Site Tools


qos-settings

This is an old revision of the document!


QoS - Basic Principles

Quality of Service (QoS) is a method to prioritize/penalize predefined types of traffic. QoS is a complex topic so this text will discuss only enough basic principles to help you configure an initial setup.

QoS is not the same as FreshTomato's Bandwidth Limiter. QoS analyzes all traffic and follows rules for prioritizing one type of traffic over another, based on all clients on the network. Bandwidth Limiter limits the bandwidth used by one or more client devices on the network. Bandwidth Limiter does not prioritize one type of traffic over another type. It prioritizes one client device or group of client devices over others.

If you need a simple, crude tool for one or more known client devices, Bandwidth Limiter may be what you need.

QoS is more sophisticated, and in many ways, more refined tool.

However, Bandwidth Limiter shares a few settings with QoS. When Bandwidth Limiter is enabled, QoS should be disabled, and vice versa. If both are enabled, they will conflict with each other and neither will work.

Basically, QoS performs the following:

  • Identifies traffic.
  • Classifies this traffic.
  • Marks packets.
  • Defines classes and subclasses.
  • Sets class parameters (such as reserved bandwidth).


You might have heard the above points when describing “diffserv” (differential services). Diffserv is the only type of QoS that FreshTomato can perform.

It's often said that QoS is a technique to mitigate lack of bandwidth when an upgrade is too costly or even impossible. More precisely, QoS also allows you to prioritize latency-sensitive traffic (such as voice) even when there's no network congestion. Thus, QoS introduces controls to allows you to protect certain traffic.



Here are some commonly used QoS terms:

  • Traffic: This is the stream of data between two nodes. Streams could be unidirectional (such as over UDP)
    or bidirectional (such as over TCP).

  • Best effort: This is also known as “no QoS” or “first come, first served” (FIFO).
    This is usually the default queuing mechanism applied to network interfaces.
    When QoS is operating, best effort usually means “that class of traffic that handles everything else”.

  • Classification: This is the process of internally identifying packets based on predefined parameters.
    For example: “from IP”, “to port”, “protocol=tcp”.

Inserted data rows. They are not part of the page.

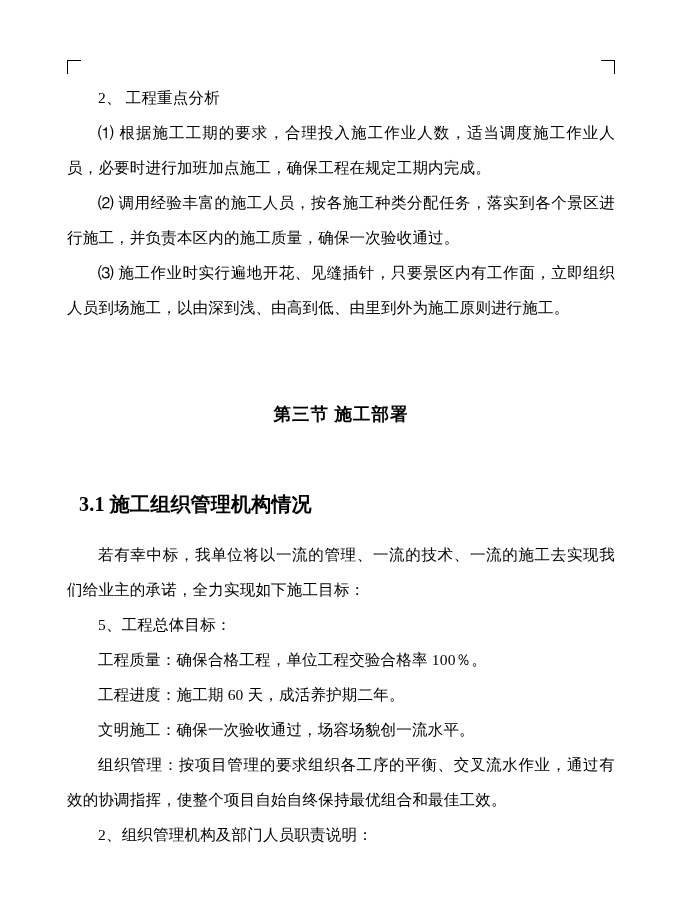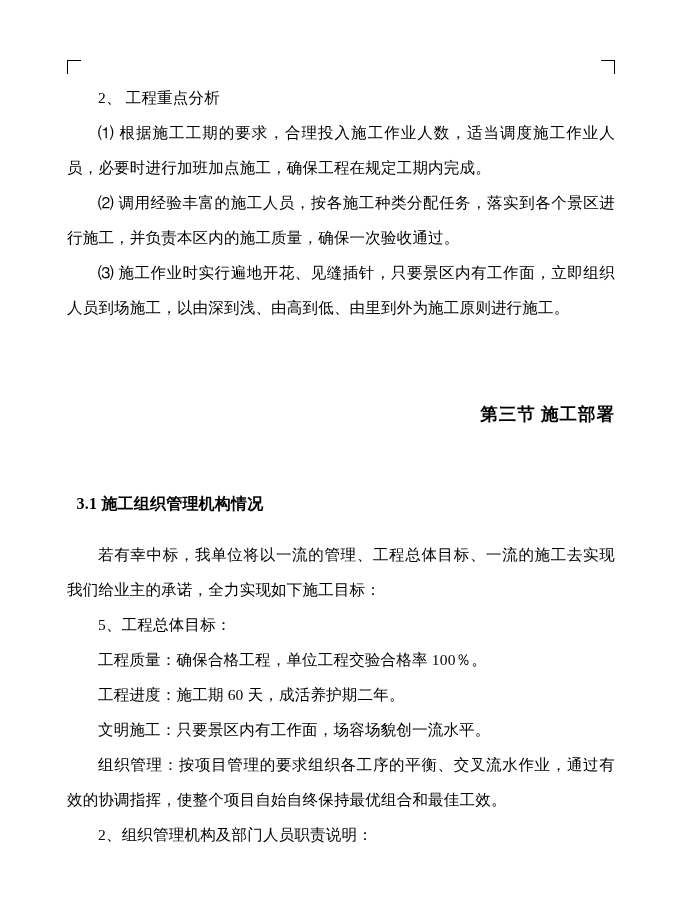"第三节 施工部署" .section-title { text-align: right -> center }
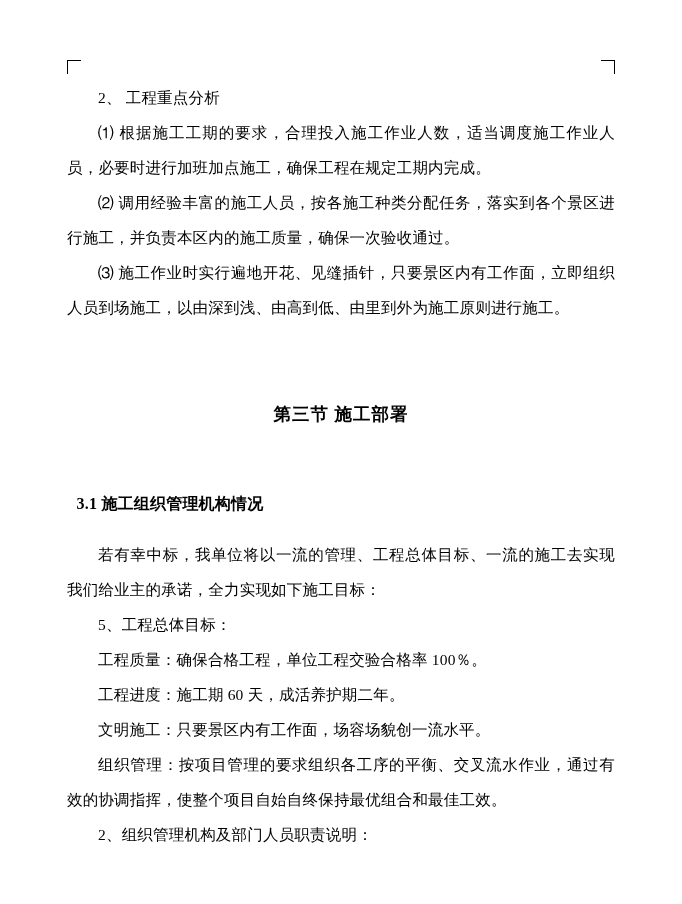"3.1 施工组织管理机构情况" .sub-title { font-size: 16px -> 20px }
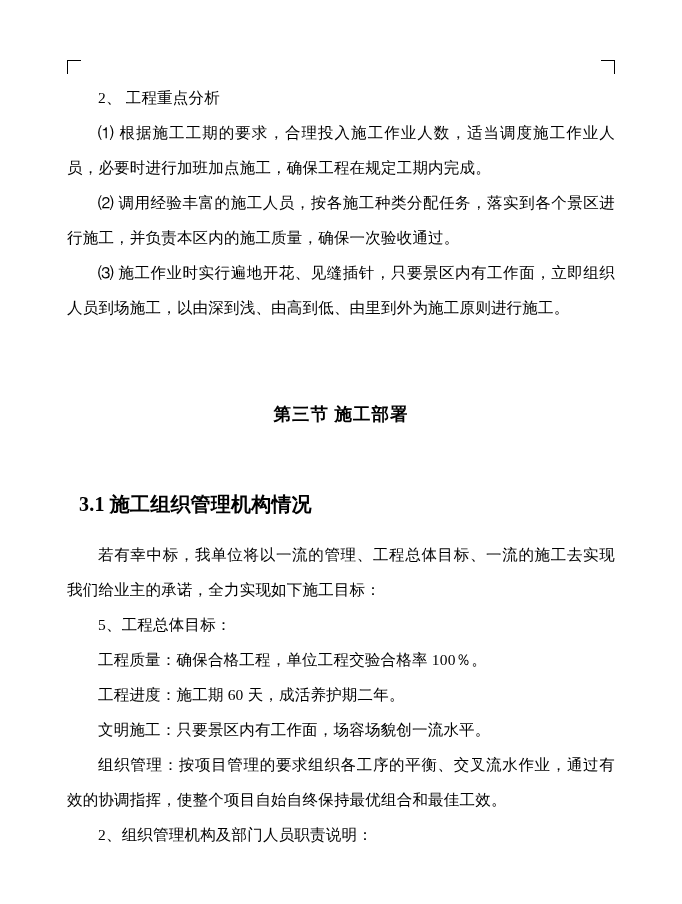"若有幸中标，我单位将以一流的管理、工程总体目标、一流的施工去实现我们给业主的承诺" p.indent { text: 工程总体目标 -> 一流的技术 }
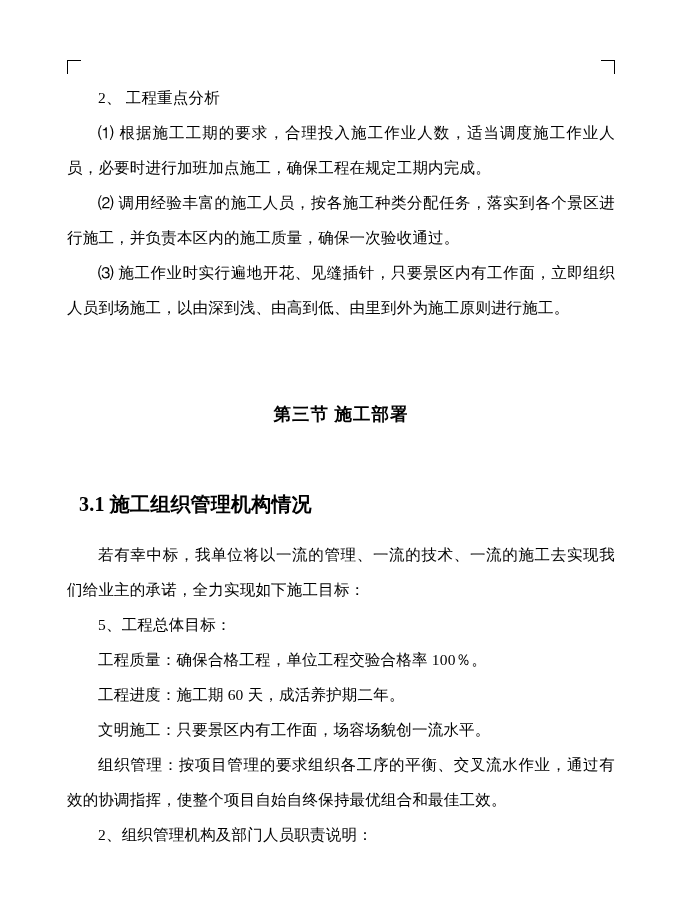"文明施工：只要景区内有工作面，场容场貌创一流水平。" p.indent { text: 只要景区内有工作面 -> 确保一次验收通过 }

  • Marking: This is the process of changing the Type of Service/DSCP field in the IP header of a packet
    with a locally significant meaning. This will help (a router?) to match packets, as it can simply look at
    their ToS/DSCP headers to know what type of data they contain. Marking it not always performed.

  • Queuing: This (Outbound only process) is the buffering of data which the network can't process in real time.
    There are many forms of Queuing in QoS. This is divided into classes.

  • Policing: This is the (Inbound and Outbound) process of dropping packets in a controlled way.

  • Class Discipline: These are the actual rules of priority applied to all the classes of data.
    Packets In the Priority class always come first. If Priority is empty, WFQ (Weighted Fair Queuing)
    is applied among all the other classes.
    There are dozens of queuing disciplines, FreshTomato only supports the following:
    • asdfgjkl
    • asdfghjkl


The diagram below should help you to understand these principles:



How Does all this Help Me?

Have you ever experienced a poor quality VoIP call from your LAN onto the Internet?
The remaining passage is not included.